> **Action item**:
Please work out how many lines in the data below hold the word "main", and state only the number.
Record extracts Block Start
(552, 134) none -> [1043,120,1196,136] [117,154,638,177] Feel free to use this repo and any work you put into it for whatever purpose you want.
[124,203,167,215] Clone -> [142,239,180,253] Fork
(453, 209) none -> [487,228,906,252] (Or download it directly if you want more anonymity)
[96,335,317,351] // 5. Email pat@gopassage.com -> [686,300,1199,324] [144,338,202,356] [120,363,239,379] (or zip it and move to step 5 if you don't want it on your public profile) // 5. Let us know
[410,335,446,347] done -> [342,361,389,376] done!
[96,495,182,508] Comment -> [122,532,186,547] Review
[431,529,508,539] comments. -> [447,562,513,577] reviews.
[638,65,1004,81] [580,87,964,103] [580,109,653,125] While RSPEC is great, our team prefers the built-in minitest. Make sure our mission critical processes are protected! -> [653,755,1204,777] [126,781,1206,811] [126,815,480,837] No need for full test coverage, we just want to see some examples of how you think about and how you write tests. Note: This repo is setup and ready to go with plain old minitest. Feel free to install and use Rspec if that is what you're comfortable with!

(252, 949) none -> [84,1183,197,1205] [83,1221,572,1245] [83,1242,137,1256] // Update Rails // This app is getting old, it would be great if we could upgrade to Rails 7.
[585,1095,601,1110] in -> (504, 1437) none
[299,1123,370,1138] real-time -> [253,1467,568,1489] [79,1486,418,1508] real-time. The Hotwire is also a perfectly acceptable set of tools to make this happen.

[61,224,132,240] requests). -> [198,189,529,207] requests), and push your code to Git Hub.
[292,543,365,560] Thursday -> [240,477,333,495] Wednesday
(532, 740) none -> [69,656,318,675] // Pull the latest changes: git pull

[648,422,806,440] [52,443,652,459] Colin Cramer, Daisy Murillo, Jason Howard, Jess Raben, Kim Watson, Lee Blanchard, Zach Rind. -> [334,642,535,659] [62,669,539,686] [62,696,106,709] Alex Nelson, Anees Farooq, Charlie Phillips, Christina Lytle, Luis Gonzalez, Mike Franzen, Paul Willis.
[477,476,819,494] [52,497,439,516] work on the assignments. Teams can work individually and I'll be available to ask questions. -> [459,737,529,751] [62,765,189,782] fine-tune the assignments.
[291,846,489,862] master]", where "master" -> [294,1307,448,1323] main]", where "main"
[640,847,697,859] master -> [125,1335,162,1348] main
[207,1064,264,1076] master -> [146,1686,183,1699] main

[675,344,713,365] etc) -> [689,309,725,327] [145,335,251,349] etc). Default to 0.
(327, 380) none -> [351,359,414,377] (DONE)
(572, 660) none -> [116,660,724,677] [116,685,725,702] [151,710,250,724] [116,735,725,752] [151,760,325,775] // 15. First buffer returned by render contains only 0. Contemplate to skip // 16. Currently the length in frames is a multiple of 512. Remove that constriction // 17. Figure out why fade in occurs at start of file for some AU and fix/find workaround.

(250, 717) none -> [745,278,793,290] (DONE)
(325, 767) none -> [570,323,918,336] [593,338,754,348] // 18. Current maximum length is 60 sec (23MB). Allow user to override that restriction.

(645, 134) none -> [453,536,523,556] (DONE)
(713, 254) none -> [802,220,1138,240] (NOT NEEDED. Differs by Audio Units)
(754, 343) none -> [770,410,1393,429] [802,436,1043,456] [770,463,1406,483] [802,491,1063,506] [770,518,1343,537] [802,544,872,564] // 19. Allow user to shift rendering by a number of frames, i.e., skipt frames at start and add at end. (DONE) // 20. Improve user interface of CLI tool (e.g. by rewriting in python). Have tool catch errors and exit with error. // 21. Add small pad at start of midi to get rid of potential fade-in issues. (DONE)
Record extracts Block End
> **Answer below**:
3